Nice rig Aaron. :thumbup:


----------



## aaron61 (Apr 29, 2007)

I can't wait to see the boys using it. I think we might give it a test run over Christmas


----------



## aaron61 (Apr 29, 2007)

This should really put on some material


----------



## Blakelpd5 (Dec 2, 2012)

Good thing you took pictures, because most likely that machine will never look that good again!

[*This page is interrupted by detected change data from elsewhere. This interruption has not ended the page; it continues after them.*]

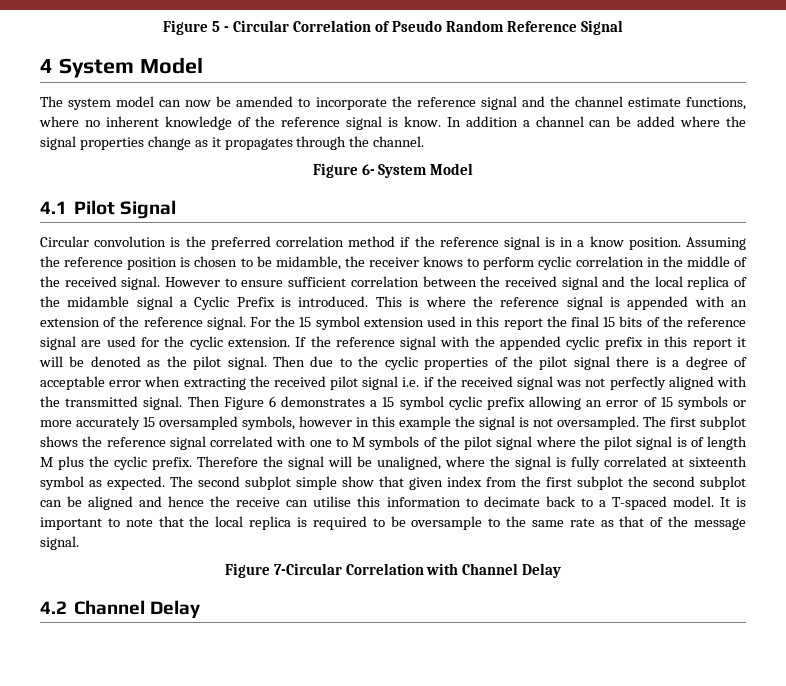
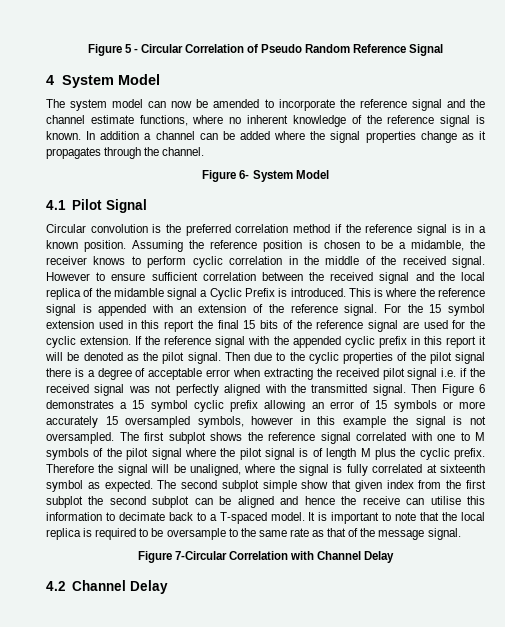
- The system model can now be amended to incorporate the reference signal and the channel estimate functions, where no inherent knowledge of the reference signal is know.
+ The system model can now be amended to incorporate the reference signal and the channel estimate functions, where no inherent knowledge of the reference signal is known.
- Circular convolution is the preferred correlation method if the reference signal is in a know position.
+ Circular convolution is the preferred correlation method if the reference signal is in a known position.
- Assuming the reference position is chosen to be midamble, the receiver knows to perform cyclic correlation in the middle of the received signal.
+ Assuming the reference position is chosen to be a midamble, the receiver knows to perform cyclic correlation in the middle of the received signal.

Nice Moves! Hope it makes you some $$$


----------



## aaron61 (Apr 29, 2007)

I know it will look like it's 20 years old after about a month


----------



## rjsabajr (Jul 18, 2012)

Upgrade that pole gun to a binks 7d and just spray your knockdown with the fluid nozzle you will love how much easier it is


----------



## cdaniels (Oct 20, 2012)

aaron61 said:


> I know it will look like it's 20 years old after about a month


lol....probably won't take that long.....nice rig.Need one myself.


----------



## drywallsprayer (Oct 31, 2008)

rjsabajr said:


> Upgrade that pole gun to a binks 7d and just spray your knockdown with the fluid nozzle you will love how much easier it is


I know I'm re-hashing an old thread here but why do you say this? The reason I ask is because we have always shot with pole guns and I'm interested in the 7d. I bought a binks 7e2 and never really liked it but I have heard about the 7d using the fluid nozzle only. I don't believe you can shoot with just a fluid nozzle using the 7e2 but you can using the 7d. Also what size of nozzle do you use for shooting knockdown?


----------